To disseminate information about its efforts, the USGCRP has set up Information Offices in Washington, DC, and Michigan (2250 Pierce Road, University Center, MI 48710, (517)-797-2730, FAX: (517)-797-2622, E-mail help@gcrio.org) and has established a web site (http://www.gcrio.org). Among the documents regularly issued is a series entitled Our Changing Planet, a supplement to the federal budget and therefore addressed to members of Congress in a very attractive package subtitled "An Investment in Science for the Nation's Future.". As explained in the FY 1997 volume of this series, a USGRP internal review and a 1995 external review by the National Research Council recommended "focus on priority issues in four mature areas of Earth system science that are of great scientific and practical importance." These four areas are "Seasonal to Interannual Climate Variability," "Climate Change Over Decades to Centuries," "Changes in Ozone, UV Radiation, and Atmospheric Chemistry," and "Changes in Land Cover and in Terrestrial and Aquatic Ecosystems."

Each of these four areas is a classic example of scientific methodology. First data must be gathered -- temperature, precipitation, atmospheric constituents such as ozone, volatile organics, nitrogen oxides, sulfur oxides, chlorine, ocean circulation, and land use -- a lot of data, mostly from satellites in NASA's "Mission to Planet Earth" program (described on page 44, Fall 1994 issue). Models are constructed to analyze these data, to make predictions, and apply them for the benefit of humankind. The primary model for studying climate variability is ENSO, El Ni–o and its atmospheric counterpart, the Southern Oscillation, and the coupling of this system to other determinants of climate. The models for studying climate change are Climate System Models, the most advanced of which is at the National Center for Atmospheric Research in Boulder, CO. (Two years ago, this model was able to partition the atmosphere into "cells" of space-time with a square base 500 km on a side, a height of 1.5 km, and a time of 1 hour, and the 16 May 1997 issue of Science reports that it could compute for 300 years without drifting more than 0.5 degrees Celsius in average temperature, thus reflecting accurately three centuries of the past when there were no major atmospheric changes as have been wrought since the Industrial Revolution.) For atmospheric chemistry the model is that of the interaction and migration of molecular species in the troposphere and the stratosphere; and for land cover and ecosystems it is the connection between global warming and land habitability.

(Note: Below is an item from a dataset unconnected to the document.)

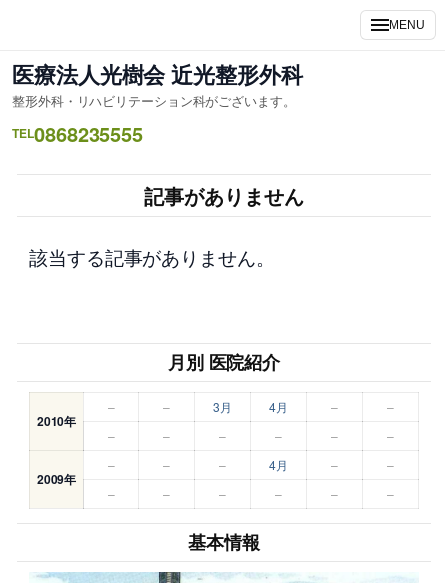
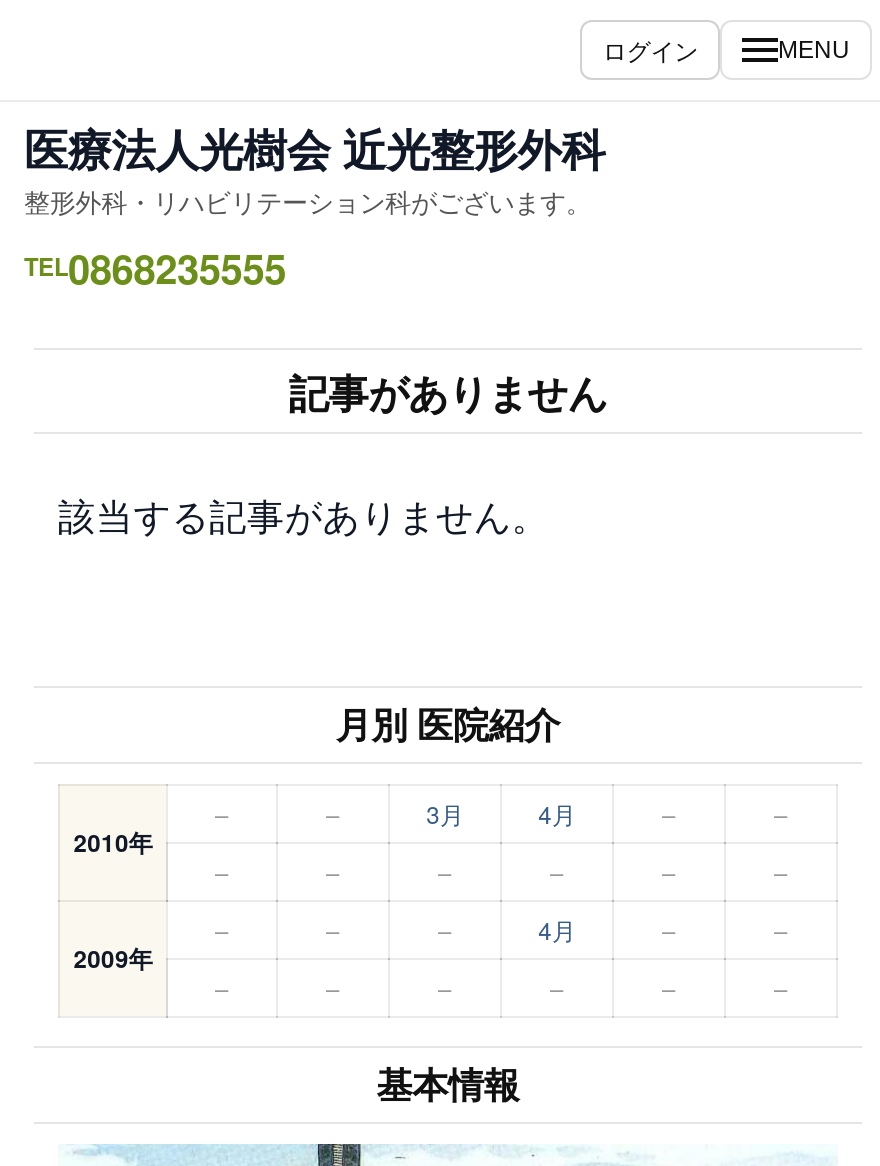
+ ログイン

In addition to focusing on the "four mature areas of Earth system science," the past three issues of Our Changing Planet (for FY 1996, FY 1997, and FY 1998) also discuss integrative and cooperative efforts, such as those between governmental agencies and among the governments of the world. Perhaps the foremost international cooperation supported by the USGCRP is the IPCC (Intergovernmental Panel on Climate Change), jointly established by the World Meteorological Organization and the United Nations Environment Programme in 1988. Although the conclusion of the IPCC's Second Assessment Report in 1995 that "there is a discernible human influence on global climate" brought forth a storm of criticism from industry (as reported on p. 31 of our Winter 1997 issue) and is still regarded by some climate modelers as obscuring the uncertainty which still belies climate prediction (R. A. Kerr, Science, 276, 1040 (16 May 97)), it is printed without adverse comment with all the other "Key Findings of the IPCC Second Assessment Report" in the FY 1997 volume of Our Changing Planet (Resource #6, Winter 1997 issue). Unfortunately, all the attention devoted to this one conclusion overshadowed the others. For readers who may not have seen the entirety of these recommendations and wish to use them in their teaching, we reprint them here (see box).

Also of possible interest to teachers are some of the tidbits of information related to the "four mature areas of Earth system science" in the past three issues of Our Changing Planet:

"Seasonal to Interannual Climate Variability"

"Climate Change Over Decades to Centuries" "Changes in Ozone, UV Radiation, and Atmospheric Chemistry" "Changes in Land Cover and in Terrestrial and Aquatic Ecosystems" Key Findings of the IPCC Second Assessment Report (as extracted in the FY 1997 Our Changing Planet)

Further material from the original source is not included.